Task description
Below are the records; count how many of their lines contain the word "left" and give that number only.

· · · ·

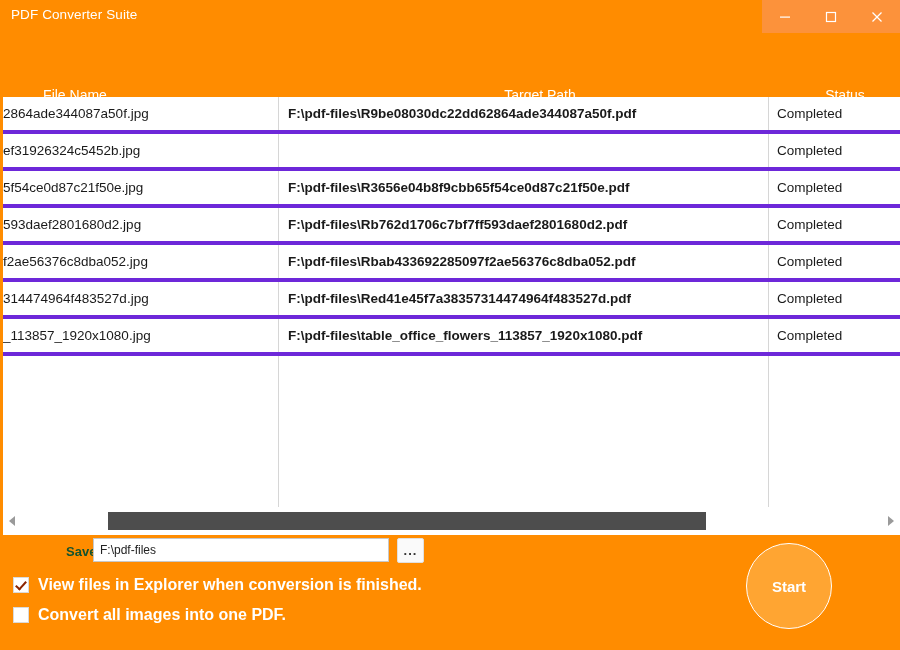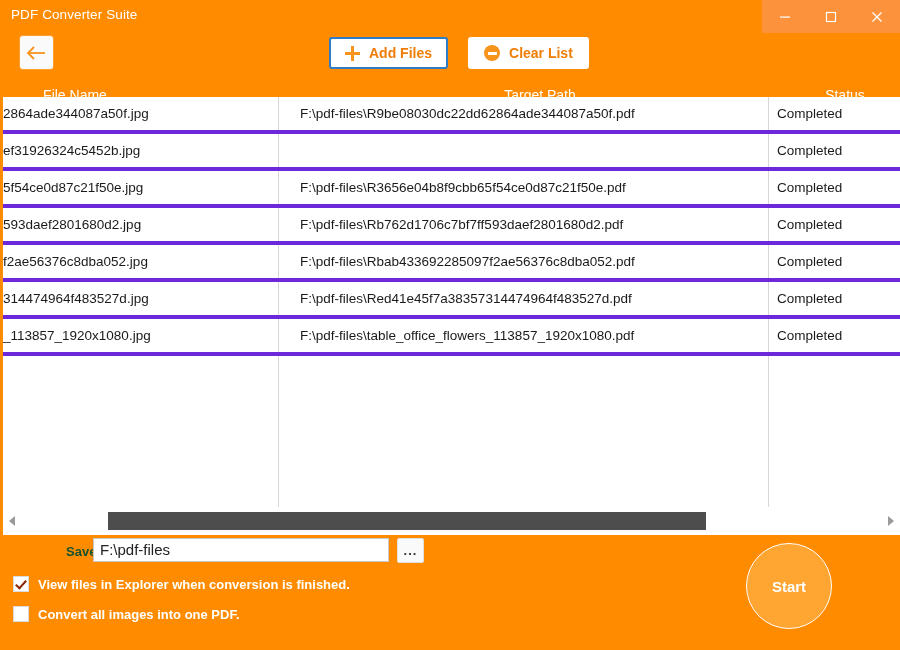--- a/index.html
+++ b/index.html
@@ -373,24 +373,6 @@
     </div>
   </div>
 
-  <div class="toolbar">
-    <div class="back-btn">
-      <svg width="22" height="16" viewBox="0 0 22 16">
-        <line x1="2" y1="8" x2="19" y2="8" stroke="#F7941E" stroke-width="1.8"></line>
-        <polyline points="8,2 2,8 8,14" fill="none" stroke="#F7941E" stroke-width="1.8"></polyline>
-      </svg>
-    </div>
-    <div class="btn-group">
-      <div class="tool-btn focused">
-        <span class="plus-icon"></span>
-        <span>Add Files</span>
-      </div>
-      <div class="tool-btn">
-        <span class="minus-circle"></span>
-        <span>Clear List</span>
-      </div>
-    </div>
-  </div>
 
   <div class="table-head">
     <div class="th th-filename">File Name</div>

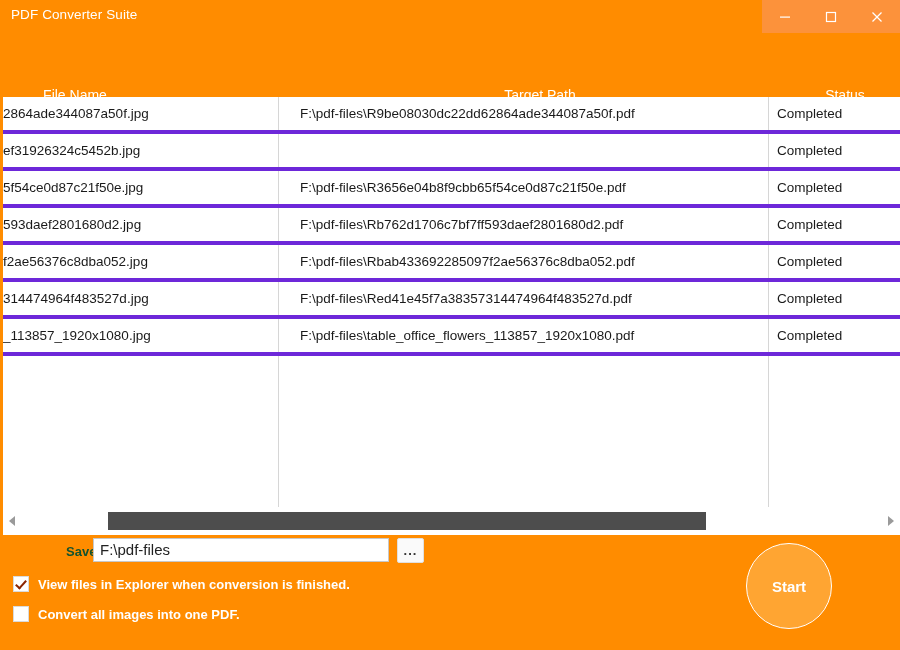--- a/index.html
+++ b/index.html
@@ -199,7 +199,7 @@
     overflow: hidden;
   }
   .cell-filename { left: 3px;   width: 272px; }
-  .cell-target   { left: 300px; width: 474px; }
+  .cell-target   { left: 288px; width: 474px; font-weight: bold; }
   .cell-status   { left: 777px; width: 120px; }
 
   

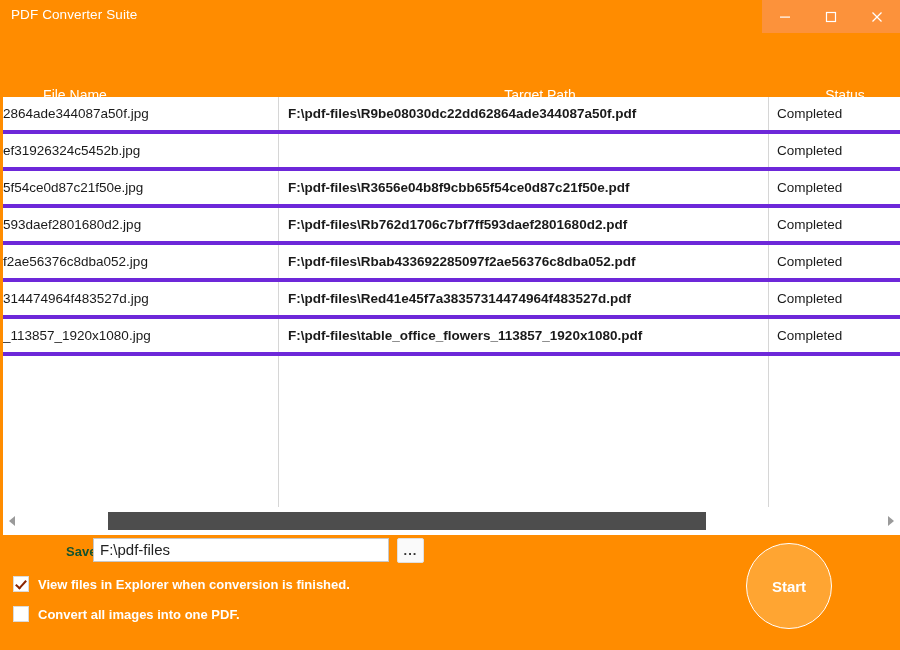--- a/index.html
+++ b/index.html
@@ -267,7 +267,7 @@
     background: #FFFFFF;
     border: 1px solid #C8C8C8;
     box-sizing: border-box;
-    font-size: 15px;
+    font-size: 12px;
     color: #222222;
     line-height: 22px;
     padding-left: 6px;

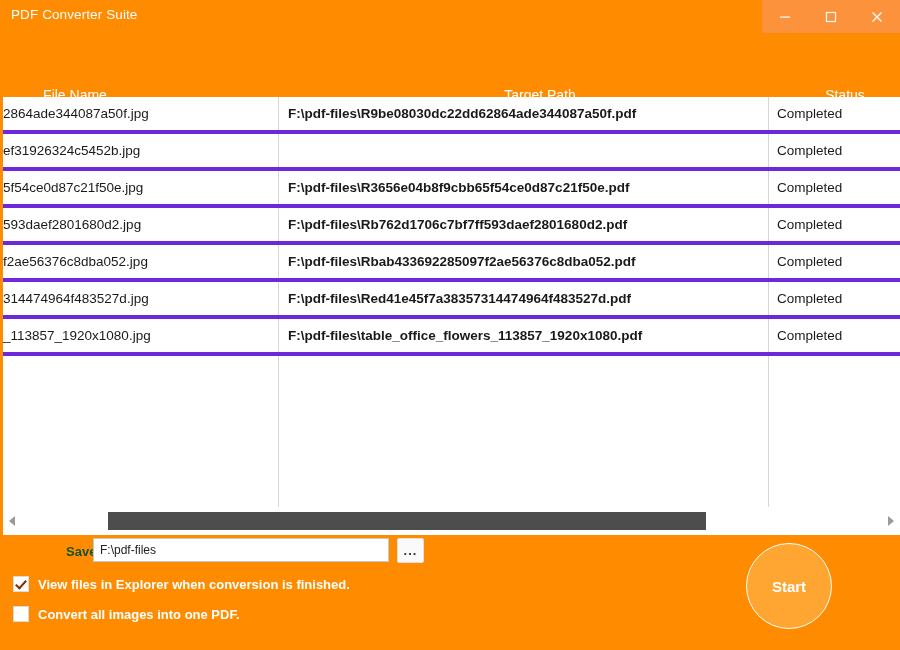--- a/index.html
+++ b/index.html
@@ -324,7 +324,7 @@
     transform: rotate(42deg);
   }
   .checklabel {
-    font-size: 13px;
+    font-size: 16px;
     color: #FFFFFF;
     font-weight: bold;
   }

· · · ·

Written response
5